Automatic Detection of Heart Disease Using Spatial Velocity
Computer aided automatic ECG signal processing has drawn significant attention of the researchers over the
past decade or so. Identifying the features of ECG signals such as peaks, the intervals and the segment has been one of the
major area of research in one dimensional ECG signal processing. An accurate and proper estimation and detection of this
features can help in better diagnosis of heart related diseases such as arrhythmia and so on.
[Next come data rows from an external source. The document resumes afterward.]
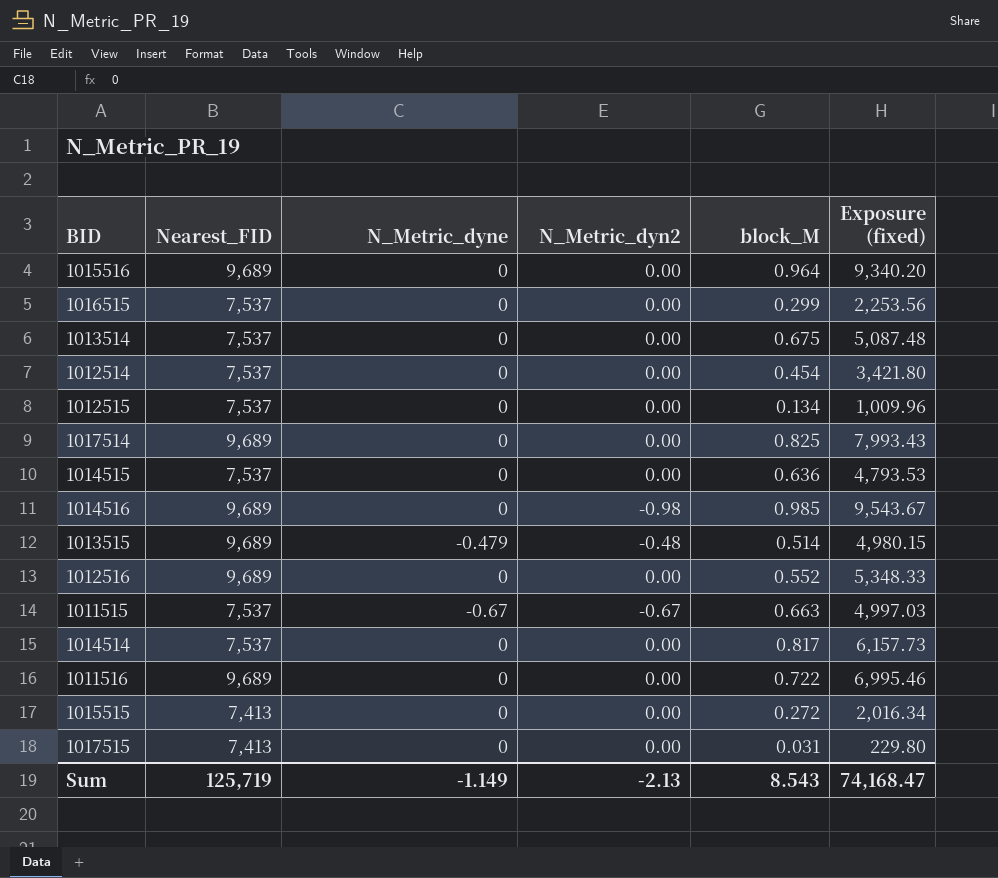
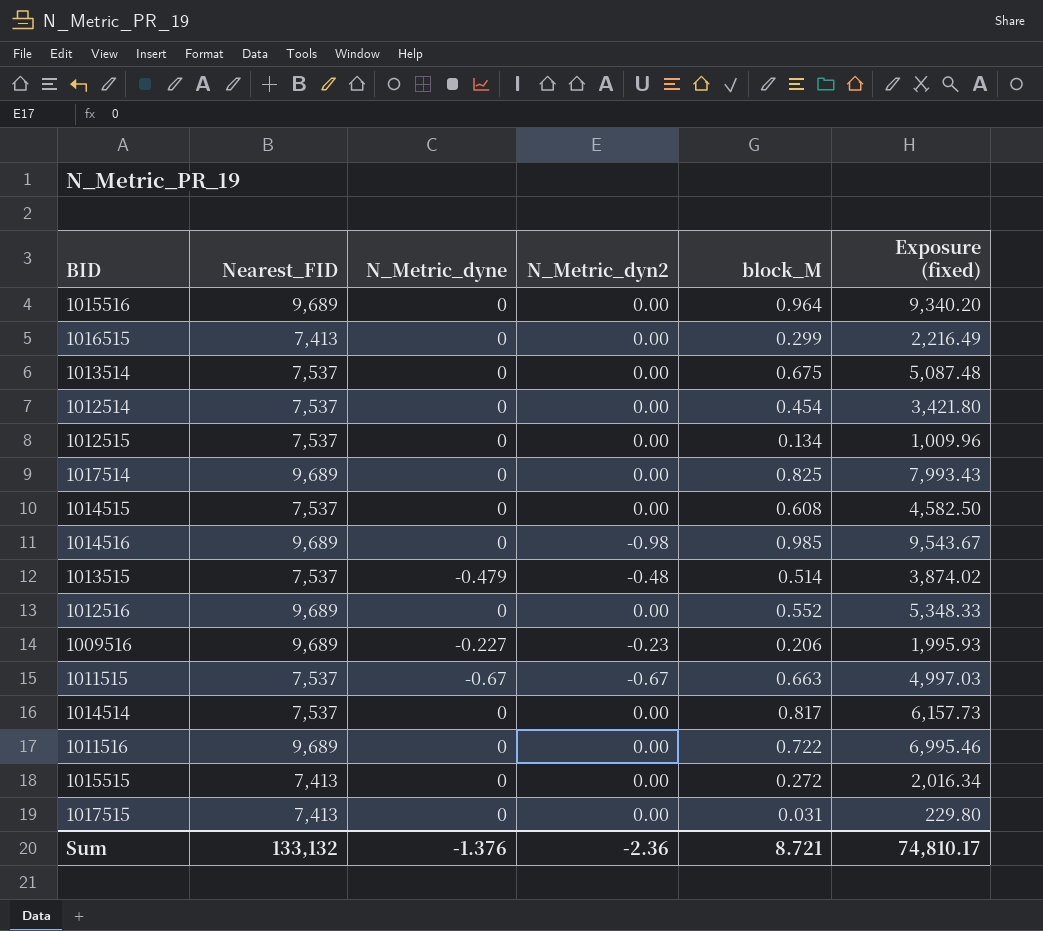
1016515 | Nearest_FID: 7,537 -> 7,413
1016515 | Exposure (fixed): 2,253.56 -> 2,216.49
1014515 | block_M: 0.636 -> 0.608
1014515 | Exposure (fixed): 4,793.53 -> 4,582.50
1013515 | Nearest_FID: 9,689 -> 7,537
1013515 | Exposure (fixed): 4,980.15 -> 3,874.02
row 1009516: none -> 9,689 | -0.227 | -0.23 | 0.206 | 1,995.93
Sum | Nearest_FID: 125,719 -> 133,132
Sum | N_Metric_dyne: -1.149 -> -1.376
Sum | N_Metric_dyn2: -2.13 -> -2.36
Sum | block_M: 8.543 -> 8.721
Sum | Exposure (fixed): 74,168.47 -> 74,810.17

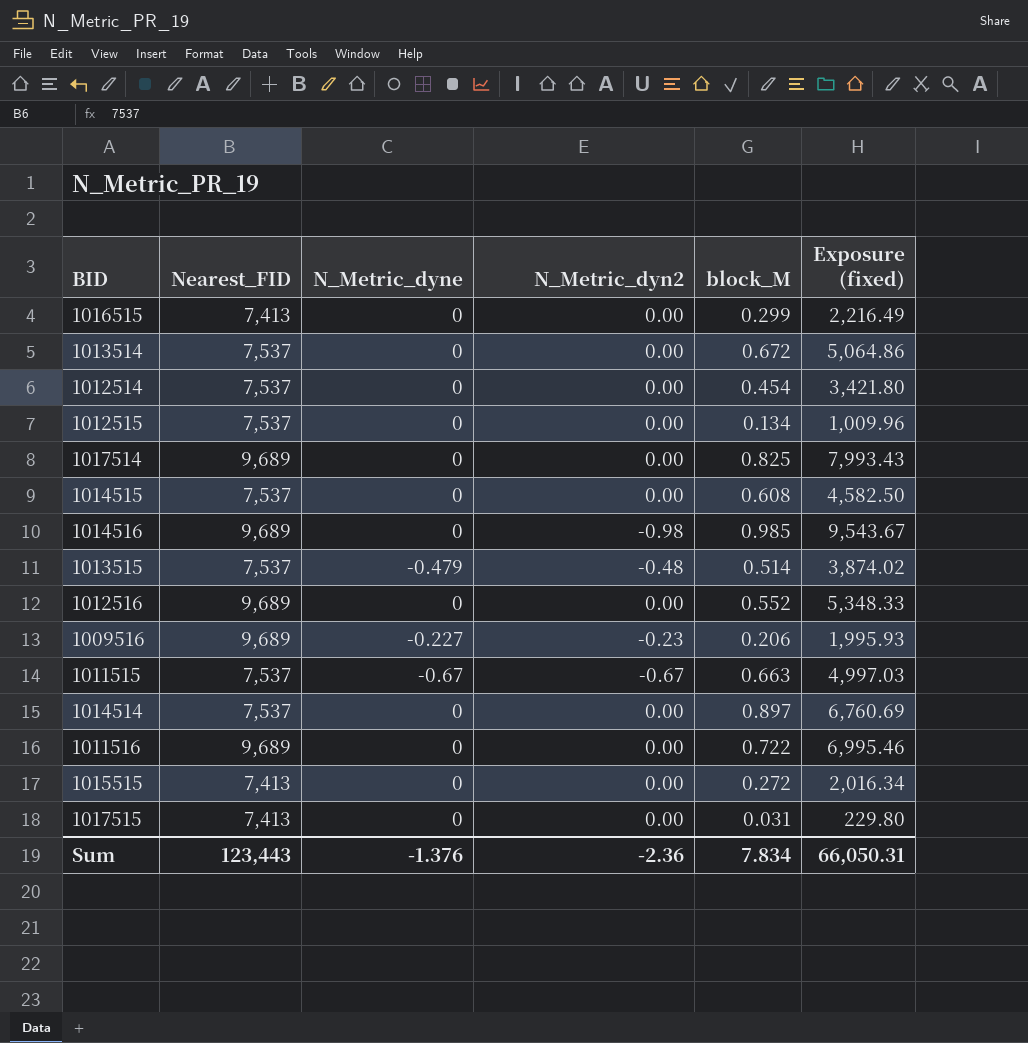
row 1015516: 9,689 | 0 | 0.00 | 0.964 | 9,340.20 -> none
1013514 | block_M: 0.675 -> 0.672
1013514 | Exposure (fixed): 5,087.48 -> 5,064.86
1014514 | block_M: 0.817 -> 0.897
1014514 | Exposure (fixed): 6,157.73 -> 6,760.69
Sum | Nearest_FID: 133,132 -> 123,443
Sum | block_M: 8.721 -> 7.834
Sum | Exposure (fixed): 74,810.17 -> 66,050.31

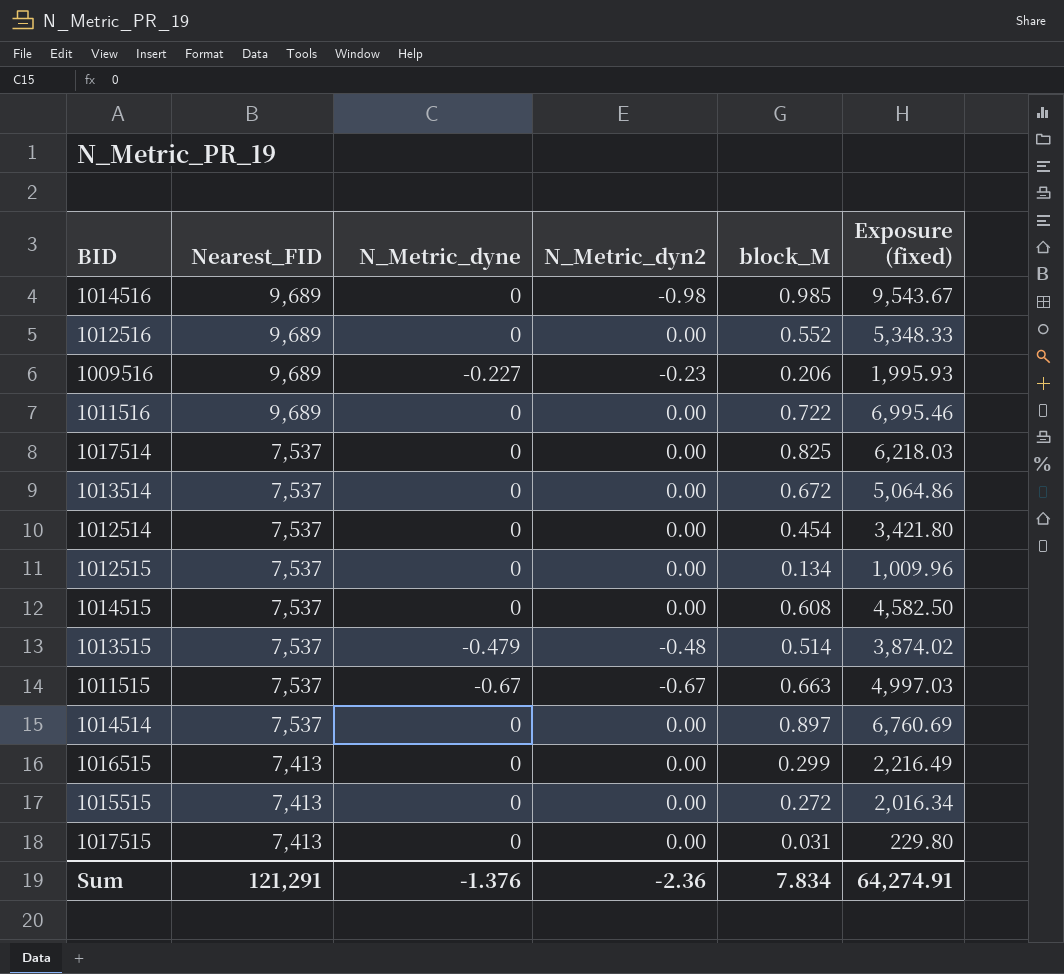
row order: none -> Nearest_FID descending
1017514 | Nearest_FID: 9,689 -> 7,537
1017514 | Exposure (fixed): 7,993.43 -> 6,218.03
Sum | Nearest_FID: 123,443 -> 121,291
Sum | Exposure (fixed): 66,050.31 -> 64,274.91

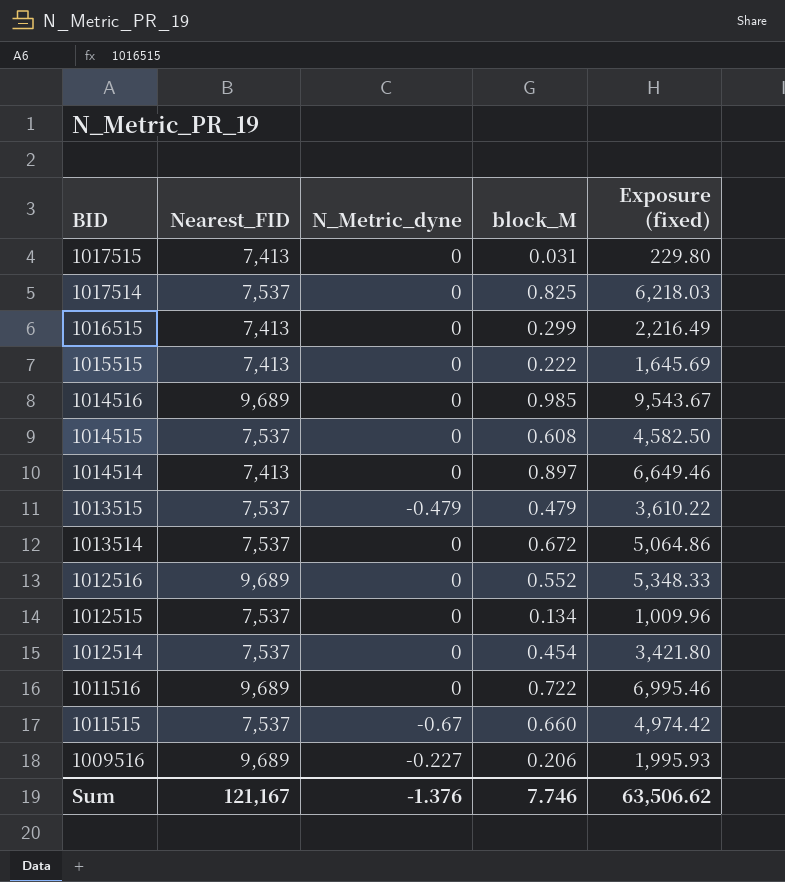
row order: Nearest_FID descending -> BID descending
column N_Metric_dyn2 | position: 4 -> none
1015515 | block_M: 0.272 -> 0.222
1015515 | Exposure (fixed): 2,016.34 -> 1,645.69
1014514 | Nearest_FID: 7,537 -> 7,413
1014514 | Exposure (fixed): 6,760.69 -> 6,649.46
1013515 | block_M: 0.514 -> 0.479
1013515 | Exposure (fixed): 3,874.02 -> 3,610.22
1011515 | block_M: 0.663 -> 0.660
1011515 | Exposure (fixed): 4,997.03 -> 4,974.42
Sum | Nearest_FID: 121,291 -> 121,167
Sum | block_M: 7.834 -> 7.746
Sum | Exposure (fixed): 64,274.91 -> 63,506.62

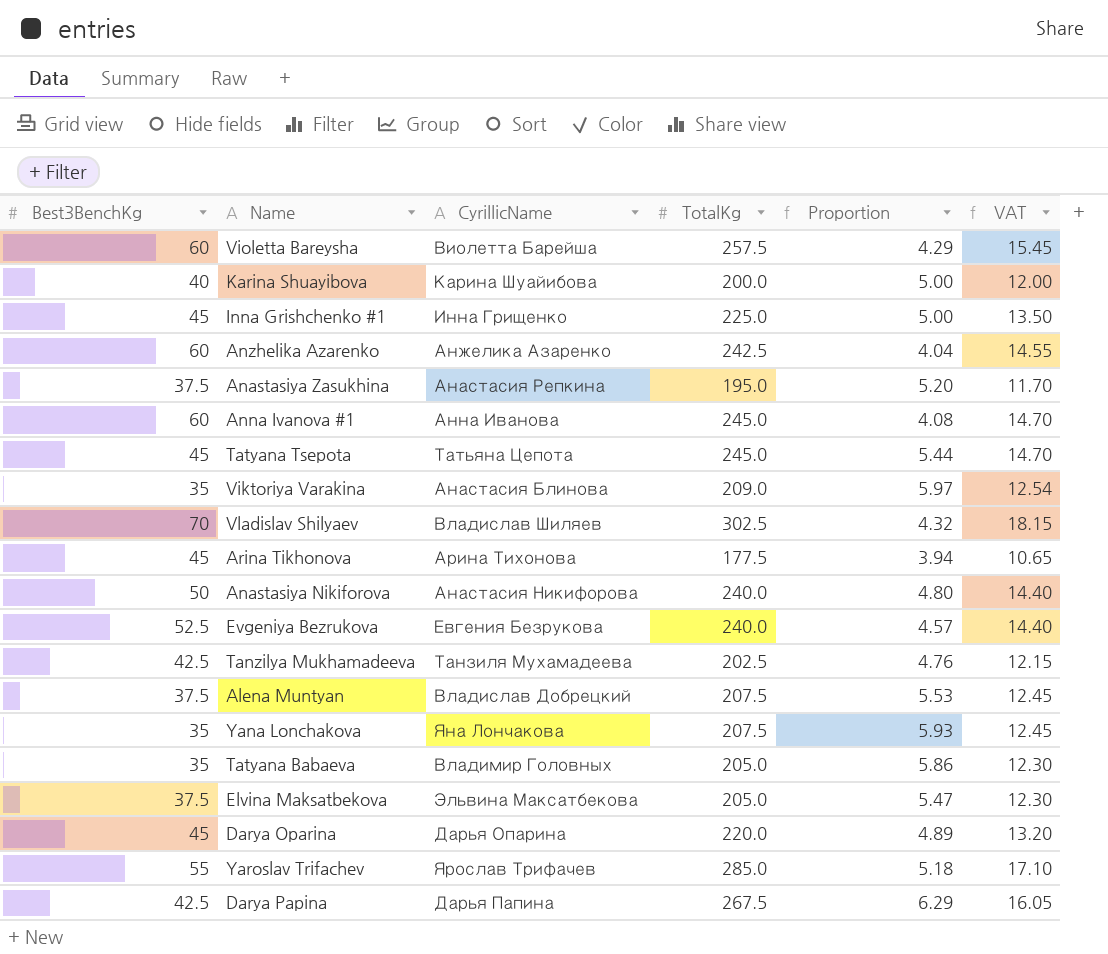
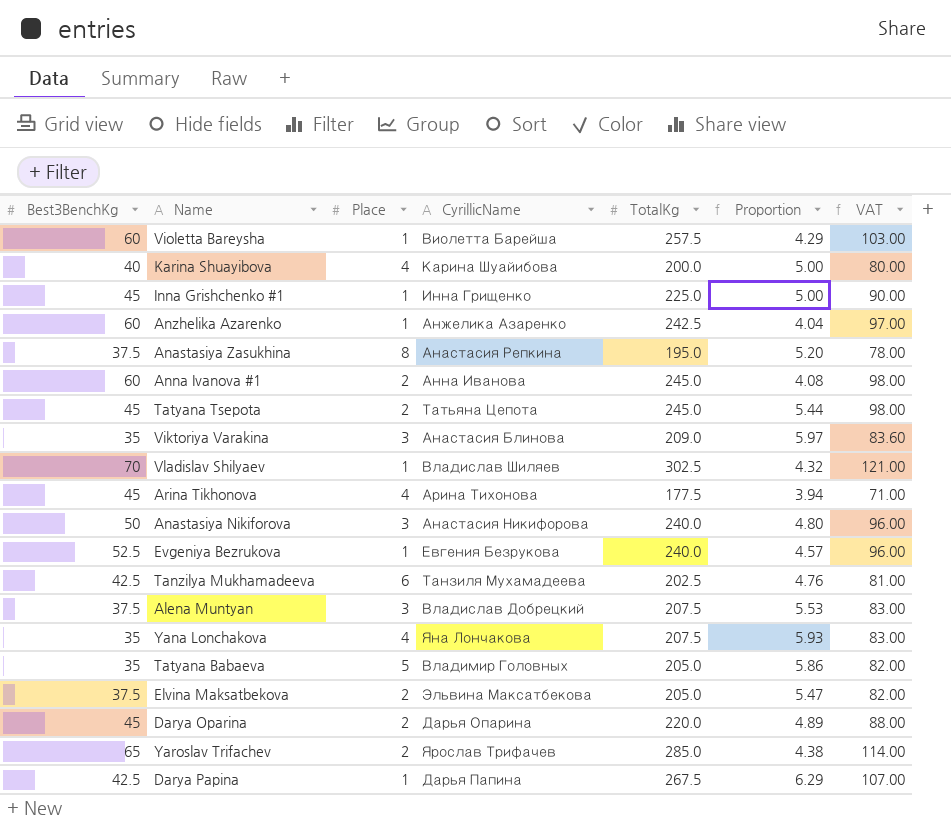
column Place | position: none -> 3
column VAT | formula: [TotalKg] * 0.06 -> [TotalKg] * 0.4
Yaroslav Trifachev | Best3BenchKg: 55 -> 65
Yaroslav Trifachev | Proportion: 5.18 -> 4.38

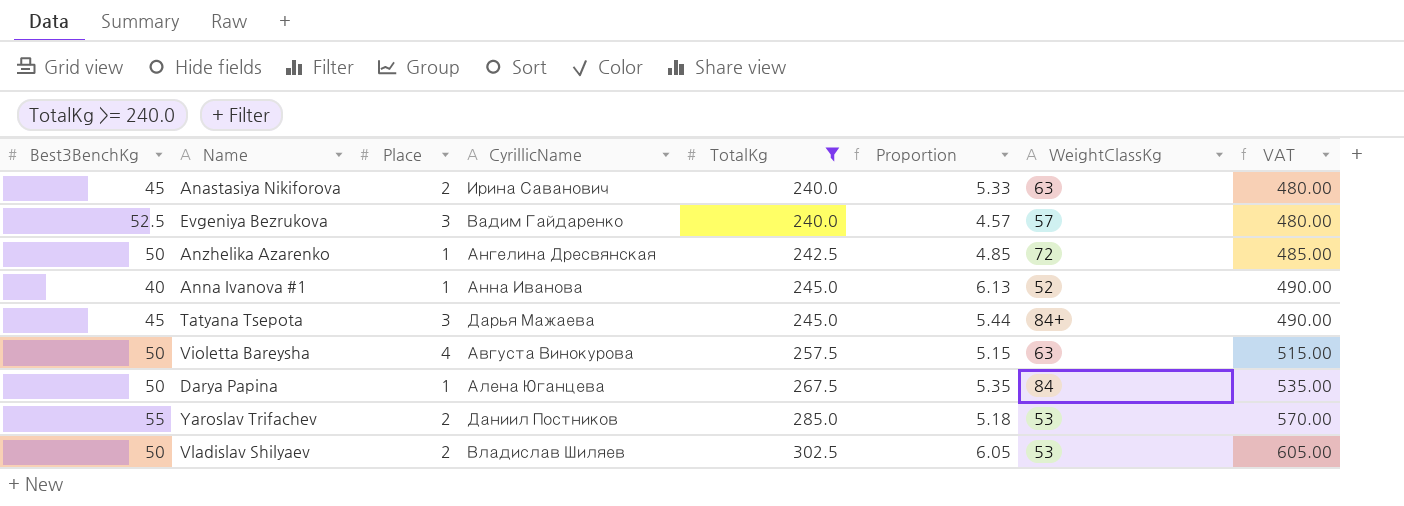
filter: none -> TotalKg >= 240.0
row order: none -> TotalKg ascending
column WeightClassKg | position: none -> 7
column VAT | formula: [TotalKg] * 0.4 -> [TotalKg] * 2
Anastasiya Nikiforova | Best3BenchKg: 50 -> 45
Anastasiya Nikiforova | Place: 3 -> 2
Anastasiya Nikiforova | CyrillicName: Анастасия Никифорова -> Ирина Саванович
Anastasiya Nikiforova | Proportion: 4.80 -> 5.33
Evgeniya Bezrukova | Place: 1 -> 3
Evgeniya Bezrukova | CyrillicName: Евгения Безрукова -> Вадим Гайдаренко
Anzhelika Azarenko | Best3BenchKg: 60 -> 50
Anzhelika Azarenko | CyrillicName: Анжелика Азаренко -> Ангелина Дресвянская
Anzhelika Azarenko | Proportion: 4.04 -> 4.85
Anna Ivanova #1 | Best3BenchKg: 60 -> 40
Anna Ivanova #1 | Place: 2 -> 1
Anna Ivanova #1 | Proportion: 4.08 -> 6.13
Tatyana Tsepota | Place: 2 -> 3
Tatyana Tsepota | CyrillicName: Татьяна Цепота -> Дарья Мажаева
Violetta Bareysha | Best3BenchKg: 60 -> 50
Violetta Bareysha | Place: 1 -> 4
Violetta Bareysha | CyrillicName: Виолетта Барейша -> Августа Винокурова
Violetta Bareysha | Proportion: 4.29 -> 5.15
Darya Papina | Best3BenchKg: 42.5 -> 50
Darya Papina | CyrillicName: Дарья Папина -> Алена Юганцева
Darya Papina | Proportion: 6.29 -> 5.35
Yaroslav Trifachev | Best3BenchKg: 65 -> 55
Yaroslav Trifachev | CyrillicName: Ярослав Трифачев -> Даниил Постников
Yaroslav Trifachev | Proportion: 4.38 -> 5.18
Vladislav Shilyaev | Best3BenchKg: 70 -> 50
Vladislav Shilyaev | Place: 1 -> 2
Vladislav Shilyaev | Proportion: 4.32 -> 6.05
Even though there have been
several previous studies that have proposed different techniques for efficiently detecting ECG properties, very few works
have suggested simultaneous feature extraction from all twelve lead of data and integrated this features into a decision
making process . In this work we have proposed a novel ECG signal processing and feature estimation technique by
combining time domain windowing technique with spatial velocity and FFT. First we filter the signals with rectangular
window and separate out the improper frequency band .We follow it by a spatial velocity plus temporal domain filtering
which provides the high peaks of the R-Peak locations based on this reference points we calculate the rest of the other peaks,
their amplitude and onset and offset using time domain windowing technique. We further propose a novel T-wave alternan
detection system by using FFT and temporal analysis system. We evaluate our technique using piezonets, normal sinus
rhythm as well as T wave alternate public data base. Results shows that our system can detect the peaks with an accuracy of
91.5333% and precision of 0.0546 recall of 1.2582.
Keywords— T wave alternan, spatial velocity.